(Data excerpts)
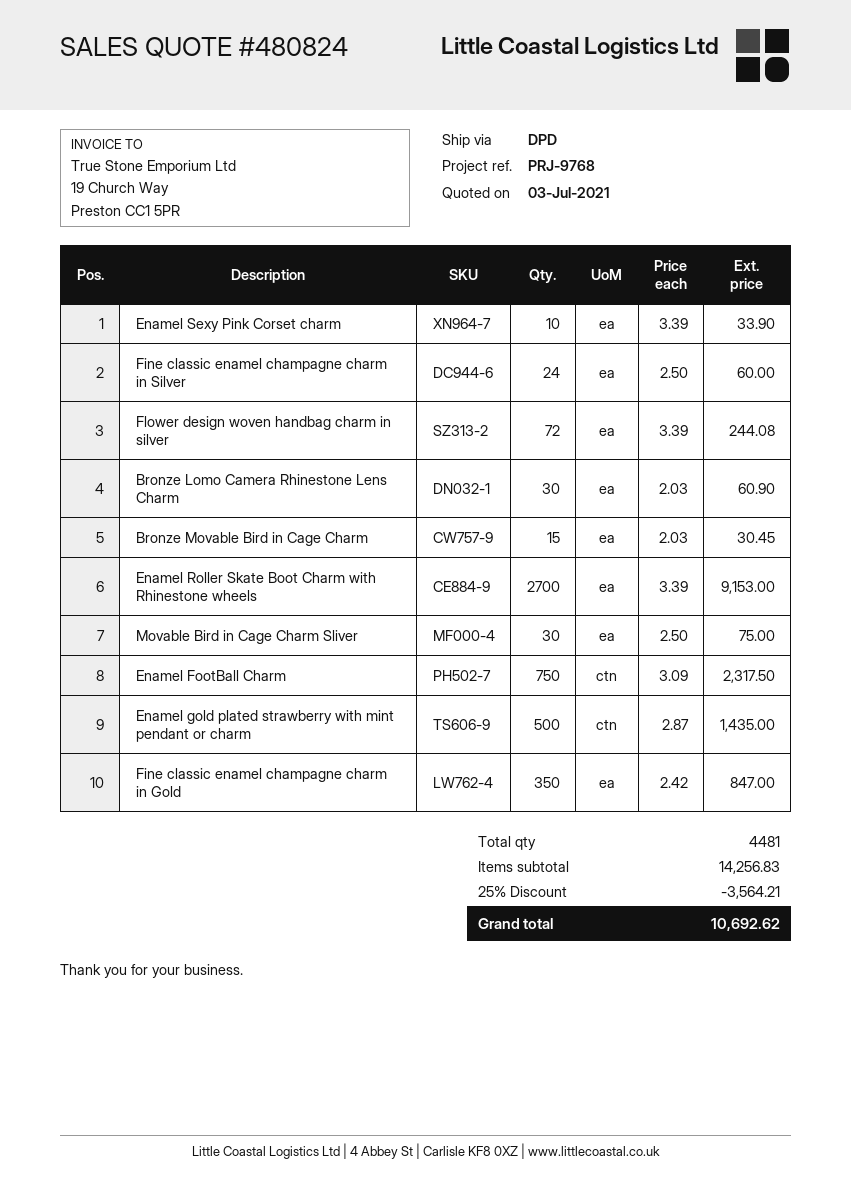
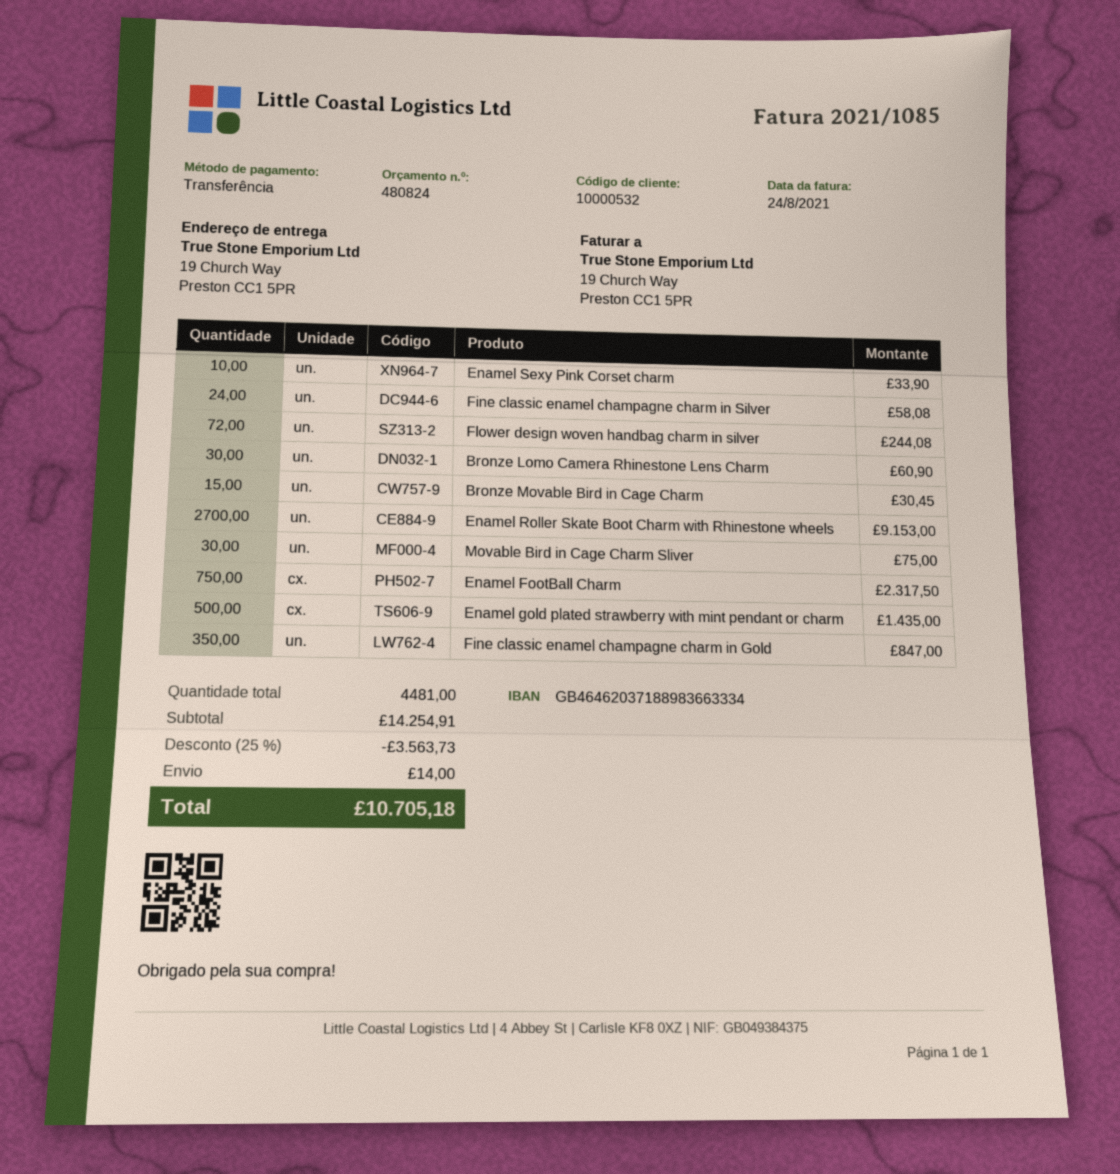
Fine classic enamel champagne charm in Silver: 24 for 60.00 -> 24 for 58.08
subtotal: 14256.83 -> 14254.91
discount: 25% = 3564.21 -> 25% = 3563.73
shipping: none -> 14.00
total: 10692.62 -> 10705.18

Instructions for the task >> Each record above goes into the copy unchanged; the pictures do not.

Solved exercise >>
Fine classic enamel champagne charm in Silver: 24 for 60.00 -> 24 for 58.08
subtotal: 14256.83 -> 14254.91
discount: 25% = 3564.21 -> 25% = 3563.73
shipping: none -> 14.00
total: 10692.62 -> 10705.18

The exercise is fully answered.